▸ HOW TO COMPLETE THIS TASK: Only lines holding the word "Level" are wanted from the records; copy all of them.

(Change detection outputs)
────────────────────
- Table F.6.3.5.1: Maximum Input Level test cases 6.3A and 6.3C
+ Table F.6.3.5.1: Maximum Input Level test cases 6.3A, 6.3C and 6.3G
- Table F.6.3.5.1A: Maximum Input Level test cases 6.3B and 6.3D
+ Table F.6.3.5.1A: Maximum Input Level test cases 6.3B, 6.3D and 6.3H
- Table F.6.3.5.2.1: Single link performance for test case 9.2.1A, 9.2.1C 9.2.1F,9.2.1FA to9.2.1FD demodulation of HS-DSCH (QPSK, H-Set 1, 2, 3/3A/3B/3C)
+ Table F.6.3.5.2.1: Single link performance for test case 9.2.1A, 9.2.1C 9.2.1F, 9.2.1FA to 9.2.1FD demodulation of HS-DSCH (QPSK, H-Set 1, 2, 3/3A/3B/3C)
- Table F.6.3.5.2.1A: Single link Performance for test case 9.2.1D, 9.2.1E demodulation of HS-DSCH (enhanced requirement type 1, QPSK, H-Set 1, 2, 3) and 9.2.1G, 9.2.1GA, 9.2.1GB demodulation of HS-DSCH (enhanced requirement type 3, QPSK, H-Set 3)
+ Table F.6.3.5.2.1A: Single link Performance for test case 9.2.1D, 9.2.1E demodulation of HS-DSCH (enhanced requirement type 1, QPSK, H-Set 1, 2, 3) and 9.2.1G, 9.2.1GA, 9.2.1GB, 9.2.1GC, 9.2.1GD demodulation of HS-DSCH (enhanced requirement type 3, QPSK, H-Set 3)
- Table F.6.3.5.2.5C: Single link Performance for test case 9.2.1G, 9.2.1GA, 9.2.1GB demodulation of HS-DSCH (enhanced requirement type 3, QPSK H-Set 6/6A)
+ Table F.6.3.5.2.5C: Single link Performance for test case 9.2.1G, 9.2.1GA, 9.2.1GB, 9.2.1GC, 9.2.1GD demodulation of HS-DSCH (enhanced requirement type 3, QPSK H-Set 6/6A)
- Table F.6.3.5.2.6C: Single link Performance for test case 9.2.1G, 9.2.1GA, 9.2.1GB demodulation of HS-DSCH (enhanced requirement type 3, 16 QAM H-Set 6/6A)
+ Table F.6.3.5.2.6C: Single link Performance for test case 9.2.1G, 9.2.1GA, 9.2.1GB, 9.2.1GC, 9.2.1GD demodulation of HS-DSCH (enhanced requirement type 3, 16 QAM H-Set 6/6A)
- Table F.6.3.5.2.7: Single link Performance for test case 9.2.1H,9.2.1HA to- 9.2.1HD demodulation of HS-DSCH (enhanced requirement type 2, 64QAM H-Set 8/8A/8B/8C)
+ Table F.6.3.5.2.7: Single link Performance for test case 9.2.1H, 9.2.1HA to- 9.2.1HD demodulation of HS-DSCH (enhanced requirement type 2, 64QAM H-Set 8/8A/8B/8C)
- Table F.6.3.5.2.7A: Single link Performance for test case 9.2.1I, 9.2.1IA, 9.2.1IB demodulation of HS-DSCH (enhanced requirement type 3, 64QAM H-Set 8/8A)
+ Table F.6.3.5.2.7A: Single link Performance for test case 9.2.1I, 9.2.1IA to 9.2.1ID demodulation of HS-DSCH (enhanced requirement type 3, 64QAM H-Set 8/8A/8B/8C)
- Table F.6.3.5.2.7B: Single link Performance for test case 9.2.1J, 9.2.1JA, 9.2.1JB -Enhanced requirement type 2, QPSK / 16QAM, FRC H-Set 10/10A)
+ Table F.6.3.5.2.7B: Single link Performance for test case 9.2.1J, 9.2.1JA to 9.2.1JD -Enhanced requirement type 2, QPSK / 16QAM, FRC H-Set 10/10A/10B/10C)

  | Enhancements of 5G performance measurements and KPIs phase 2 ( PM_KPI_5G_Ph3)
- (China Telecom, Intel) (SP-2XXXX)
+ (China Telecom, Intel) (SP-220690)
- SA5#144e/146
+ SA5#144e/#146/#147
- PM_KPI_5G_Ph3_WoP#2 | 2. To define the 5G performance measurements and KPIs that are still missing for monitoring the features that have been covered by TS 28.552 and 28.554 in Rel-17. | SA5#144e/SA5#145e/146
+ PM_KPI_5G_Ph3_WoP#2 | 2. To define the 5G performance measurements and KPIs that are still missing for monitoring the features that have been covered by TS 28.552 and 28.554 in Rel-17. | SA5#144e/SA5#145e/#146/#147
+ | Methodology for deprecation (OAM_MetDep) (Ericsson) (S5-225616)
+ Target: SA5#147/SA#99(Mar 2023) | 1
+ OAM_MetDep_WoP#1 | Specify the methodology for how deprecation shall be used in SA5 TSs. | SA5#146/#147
────────────────────
▸ RESPONSE TO THIS TASK:
- Table F.6.3.5.1: Maximum Input Level test cases 6.3A and 6.3C
+ Table F.6.3.5.1: Maximum Input Level test cases 6.3A, 6.3C and 6.3G
- Table F.6.3.5.1A: Maximum Input Level test cases 6.3B and 6.3D
+ Table F.6.3.5.1A: Maximum Input Level test cases 6.3B, 6.3D and 6.3H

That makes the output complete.